Ramoni no había movido ni un solo músculo en todo ese tiempo. Entonces giró la cabeza con gesto serio.
–Tienes que dejar de hacerlo.
–No sé a qué te refieres, madre.
–Déjate de tonterías. La policía ha estado aquí otra vez aporreando la puerta. Los vecinos lo habrán oído.
–Madre, te aseguro que no he hecho nada esta vez.
–Lo que haces no está bien. No te ayuda, te pone peor. Acepta la realidad, eres un hombre crecido.
–Esas bestias se lo merecen.
–¿Sabes lo que no me merezco yo? ¡Un hijo rarito! ¡Ya tienes tres denuncias! ¡Vas a buscarnos la ruina!
Ramoni echó a llorar. Germán se retiró. Sabía que su madre no le dirigiría la palabra en el resto del día, así que se retiró a su cuarto. Más tarde, la policía volvería a casa para localizarlo y abrir una nueva investigación.

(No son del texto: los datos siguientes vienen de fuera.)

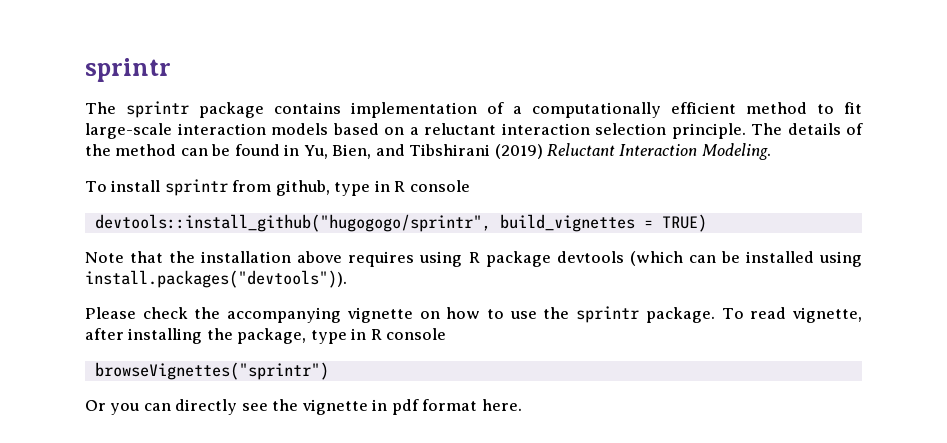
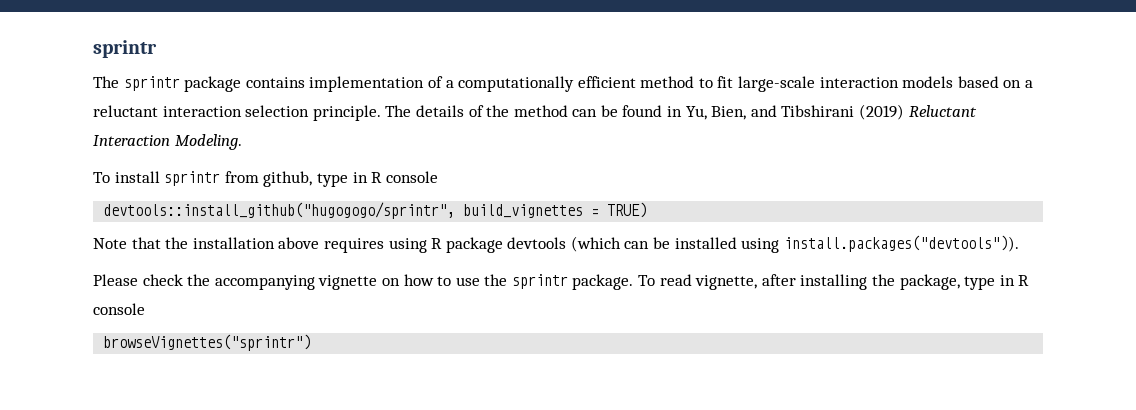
- Or you can directly see the vignette in pdf format here.

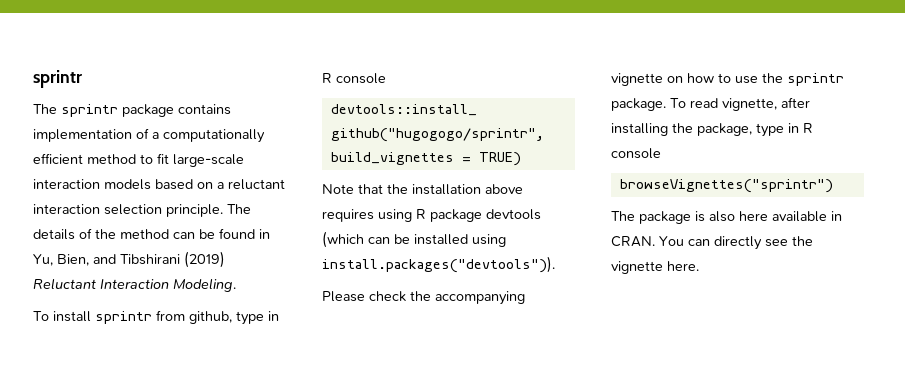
+ The package is also here available in CRAN. You can directly see the vignette here.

Esa noche, en vez de atenuarse, la pesadilla fue más vívida que nunca. Germán volvía a tener trece años. Paseaba de nuevo por la rivera del río del pueblo, cerca de una granja abandonada, donde dos enormes perros hambrientos le ladraban desde el otro lado de una valla precaria. Germán cogía otra vez aquel canto puntiagudo y se lo lanzaba a las bestias furiosas, que conseguían escapar y perseguirlo durante un buen trecho, hasta que llegaba a la entrada del pueblo. Una vez más, Ramoni veía a Germán llegar huyendo de los animales, e interponía su cuerpo entre estos y su hijo. Por enésima vez, en sueños, Germán se quedaba paralizado por el miedo mientras dos perros maltratados descargaban su furia contra su madre, que caía al suelo inconsciente. Le mordían la cara. Devoraban sus extremidades para calmar el hambre.